May. 27th, 2009 04:56 am (UTC)
Sci Fi TV/movies...
...lose me. I hear/read "Batalstar Galactica" and I tune out. Perhaps I have some forgotten negative childhood incident with a Star Trek geek lurking in my subconscious. What am I missing out on?
May. 27th, 2009 06:43 pm (UTC)
Re: What am I missing out on?
Jun. 1st, 2009 04:09 am (UTC)
The machine form of intelligence would be truly alien
I don't think we can expect machine intelligences to evolve into a form similar to human consciousness. The alien could end up being incredibly alien. Even more unimaginable than HP Lovecraft's lifeform from outer space as depicted in Colour out of Space.

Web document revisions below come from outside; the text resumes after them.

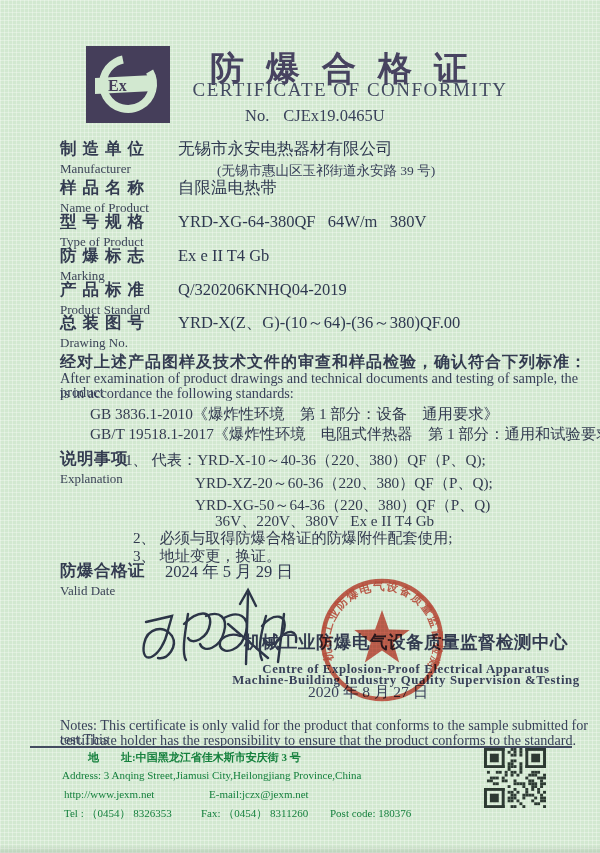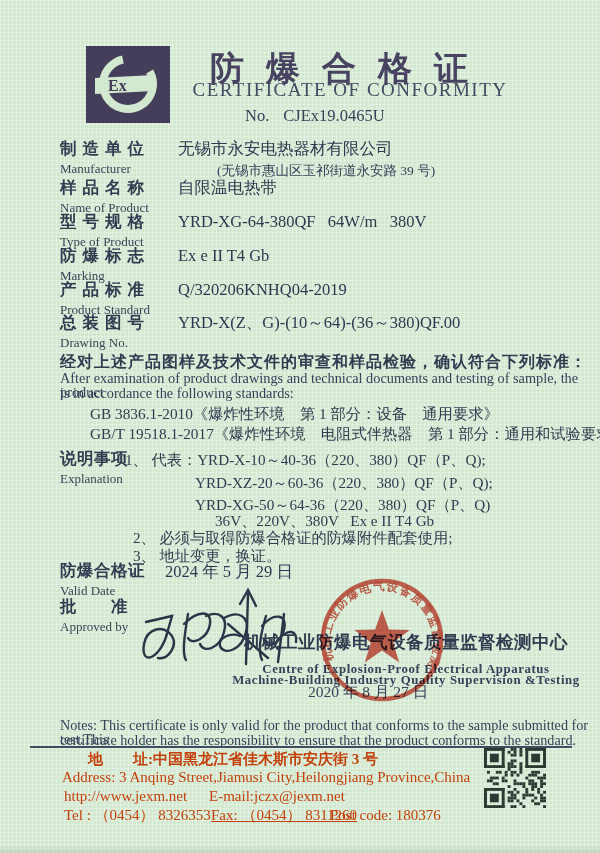--- a/index.html
+++ b/index.html
@@ -39,21 +39,21 @@
   .inst-cn{left:240px;top:630px;width:332px;text-align:center;
     font-size:17.5px;font-weight:bold;letter-spacing:0.5px;color:#333b50;}
   .inst-en{left:228px;width:356px;text-align:center;font-size:12.8px;font-weight:bold;
     letter-spacing:0.6px;color:#39415a;line-height:1;}
   .inst-date{left:308px;top:682px;font-size:15.5px;color:#39415a;}
   
   .notes-cn{left:60px;top:700px;font-size:14.6px;font-weight:bold;letter-spacing:0.3px;color:#333b50;}
   .notes-en{left:60px;font-size:14.2px;color:#39415a;line-height:1;}
   .divider{left:30px;top:746px;width:542px;height:2px;background:#434b60;}
   
-  .ft{font-size:15px;color:#c2410c;line-height:1;}
+  .ft{font-size:11px;color:#15803d;line-height:1;}
   .stamp{left:312px;top:570px;mix-blend-mode:multiply;opacity:0.88;}
   .sig{left:128px;top:580px;}
   .bottom-shade{left:0;top:845px;width:600px;height:8px;
     background:linear-gradient(rgba(90,110,90,0), rgba(90,110,90,0.18));}
 </style>
 </head>
 <body>
 
 <div id="cert">
 
@@ -123,24 +123,20 @@
   <div class="abs exp-line pre" style="left:215px;top:513px;">36V、220V、380V   Ex e II T4 Gb</div>
   <div class="abs exp-line pre" style="left:133px;top:530px;text-align:right;">2、 必须与取得防爆合格证的防爆附件配套使用;</div>
   <div class="abs exp-line pre" style="left:133px;top:548px;">3、 地址变更，换证。</div>
 
   <div class="abs lbl" style="top:563px;">
     <div class="cn-label tight">防爆合格证</div>
     <div class="en-label">Valid Date</div>
   </div>
   <div class="abs value pre" style="left:165px;top:564px;">2024 年 5 月 29 日</div>
 
-  <div class="abs lbl" style="top:599px;">
-    <div class="cn-label tight">批　　准</div>
-    <div class="en-label">Approved by</div>
-  </div>
 
   <svg class="abs sig" width="205" height="100" viewBox="0 0 205 100">
     <g fill="none" stroke="#2c3547" stroke-width="2.4" stroke-linecap="round">
       <path d="M18,42 L44,36 L40,50 C34,78 12,88 16,64 C19,48 36,44 44,56 C50,66 40,80 30,78"></path>
       <path d="M60,34 C56,58 54,74 58,80"></path>
       <path d="M56,44 C70,30 84,30 82,44 C80,58 64,66 60,58"></path>
       <path d="M78,36 C92,30 100,38 96,52 C92,68 76,74 72,64"></path>
       <path d="M96,38 C110,30 122,36 118,52 C114,70 96,76 92,66 C90,58 102,52 112,56"></path>
       <path d="M120,14 L118,84"></path>
       <path d="M112,24 L120,10 L128,26"></path>
@@ -171,21 +167,21 @@
   <div class="abs notes-en" style="top:718px;">Notes: This certificate is only valid for the product that conforms to the sample submitted for test.This</div>
   <div class="abs notes-en" style="top:733px;">certificate holder has the responsibility to ensure that the product conforms to the standard.</div>
 
   <div class="abs divider"></div>
 
   <div class="abs ft pre" style="left:88px;top:752px;font-weight:bold;">地　　址:中国黑龙江省佳木斯市安庆街 3 号</div>
   <div class="abs ft pre" style="left:62px;top:770px;">Address: 3 Anqing Street,Jiamusi City,Heilongjiang Province,China</div>
   <div class="abs ft pre" style="left:64px;top:789px;">http://www.jexm.net</div>
   <div class="abs ft pre" style="left:209px;top:789px;">E-mail:jczx@jexm.net</div>
   <div class="abs ft pre" style="left:64px;top:808px;">Tel : （0454） 8326353</div>
-  <div class="abs ft pre" style="left:211px;top:808px;text-decoration:underline;">Fax: （0454） 8311260</div>
+  <div class="abs ft pre" style="left:201px;top:808px;">Fax: （0454） 8311260</div>
   <div class="abs ft pre" style="left:330px;top:808px;">Post code: 180376</div>
 
   <svg id="qr-svg" class="abs" style="left:484px;top:748px;" width="62" height="60" viewBox="0 0 63 63" preserveAspectRatio="none">
       <rect x="0" y="0" width="21" height="3" fill="#2d3a33"></rect>
       <rect x="0" y="18" width="21" height="3" fill="#2d3a33"></rect>
       <rect x="0" y="0" width="3" height="21" fill="#2d3a33"></rect>
       <rect x="18" y="0" width="3" height="21" fill="#2d3a33"></rect>
       <rect x="6" y="6" width="9" height="9" fill="#2d3a33"></rect>
       <rect x="42" y="0" width="21" height="3" fill="#2d3a33"></rect>
       <rect x="42" y="18" width="21" height="3" fill="#2d3a33"></rect>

Perhaps the machine consciousness would quickly realize how to access other spatial/metaphysical dimensions and would choose to occupy those instead of ours, preying on us (or helping us) from another reality altogether. I'm thinking the machine would lack any emotional capability and would be completely cognitive, perhaps focusing merely on "efficiency", it would likely realize the effects of overpopulation of humanity and would set about "rectifying" the situation.

Let's hope that at the very least it would recognize the universal integration and importance of biology and would work to preserve it, even though that might not turn out the best for most of the current humanity.

Thanks for sparking some great thoughts on machine intelligences.